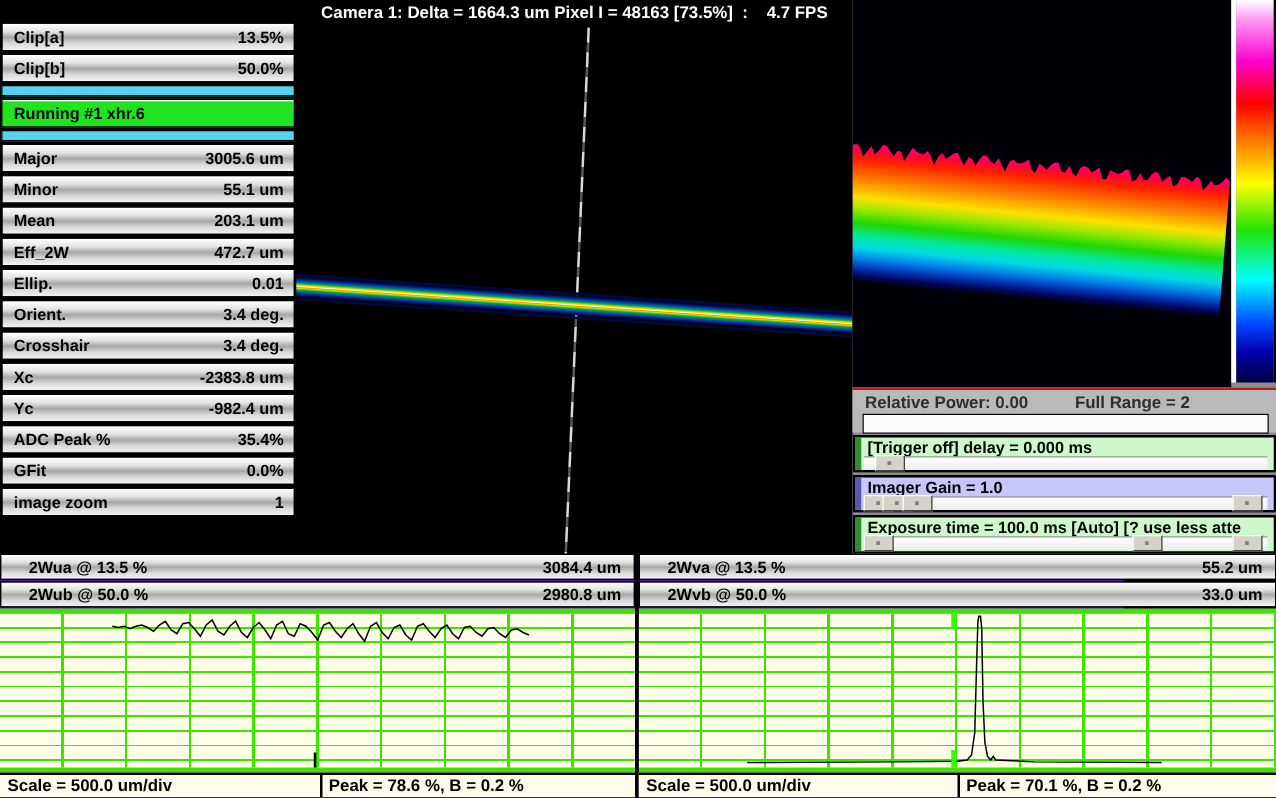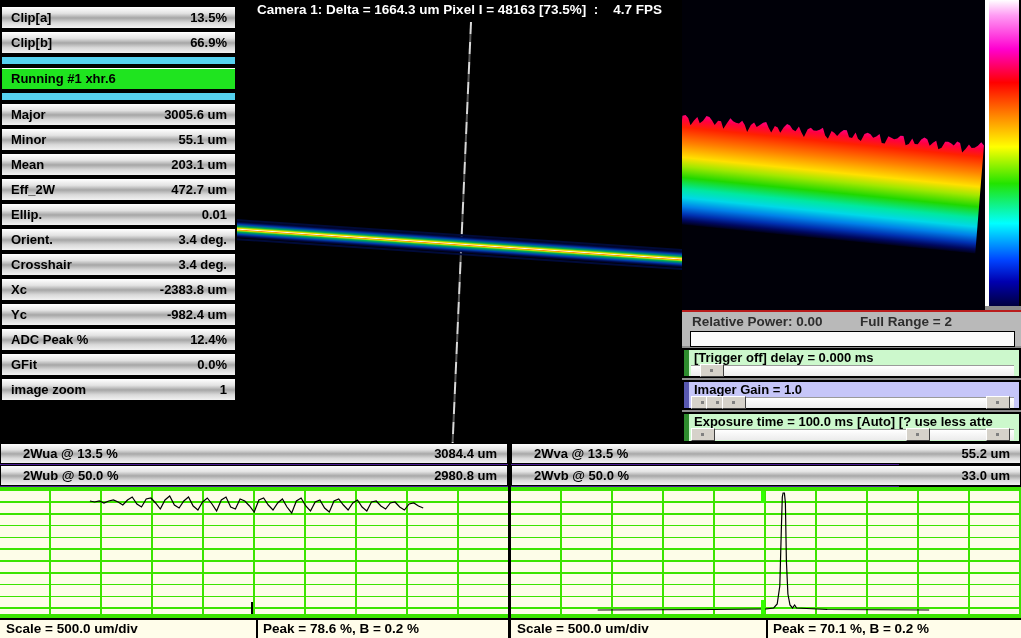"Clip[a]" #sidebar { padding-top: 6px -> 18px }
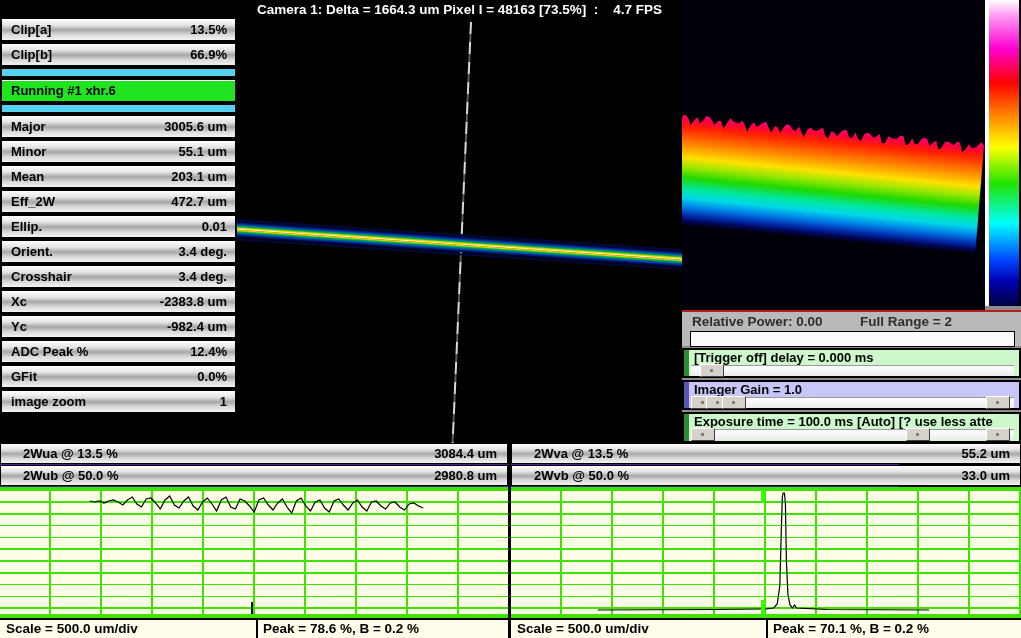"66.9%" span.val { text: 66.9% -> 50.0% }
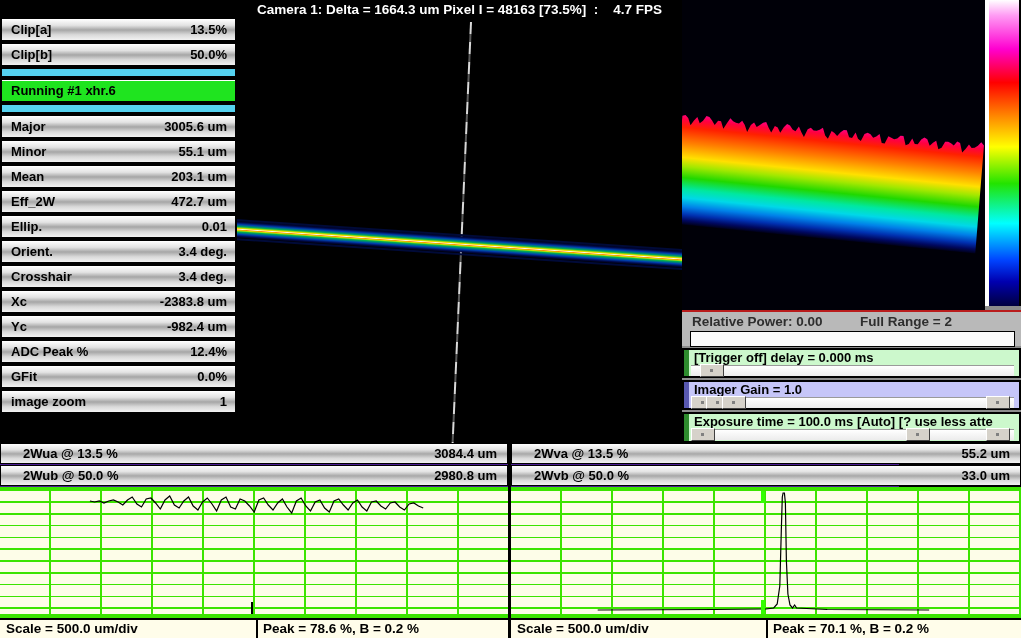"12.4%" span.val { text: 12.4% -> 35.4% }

::::::::

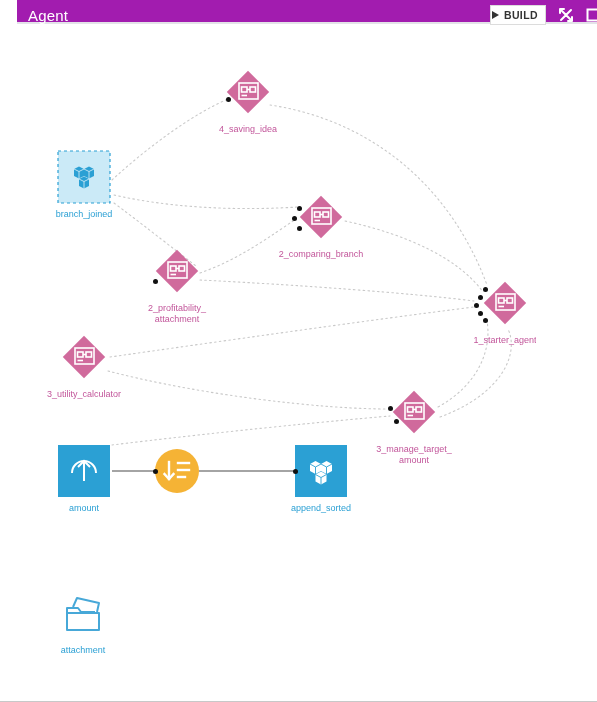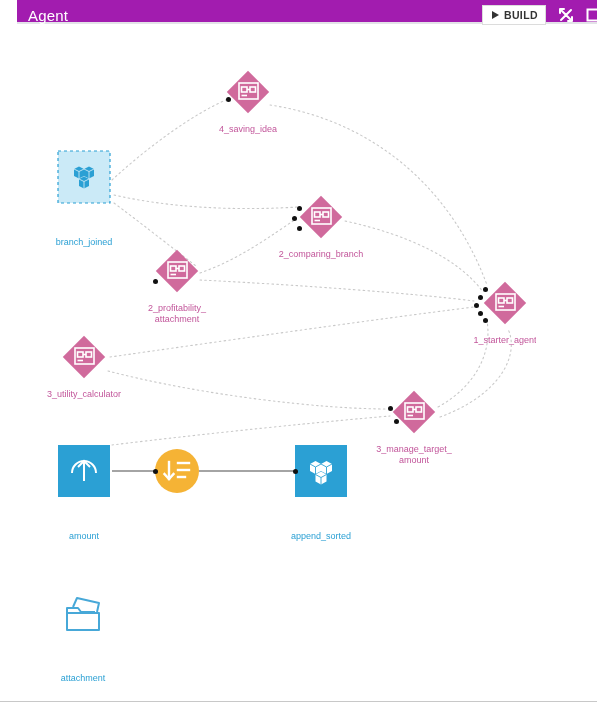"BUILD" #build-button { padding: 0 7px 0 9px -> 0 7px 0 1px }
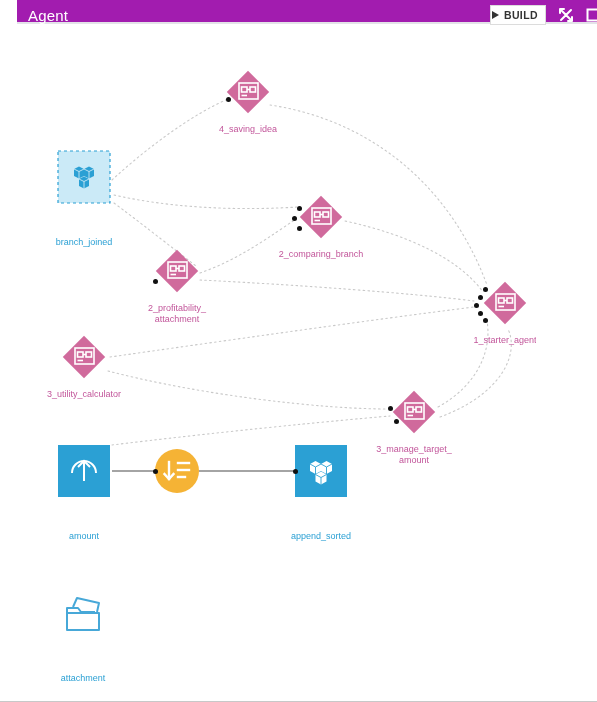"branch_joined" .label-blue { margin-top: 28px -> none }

::::::::

## Goal of the exercise
Copy only what runs above from the line containing "text: 66.9% ->" through the line containing "text: 12.4% ->", exactly. Leave out the pictures.

## Answer to this task
"66.9%" span.val { text: 66.9% -> 50.0% }
"12.4%" span.val { text: 12.4% -> 35.4% }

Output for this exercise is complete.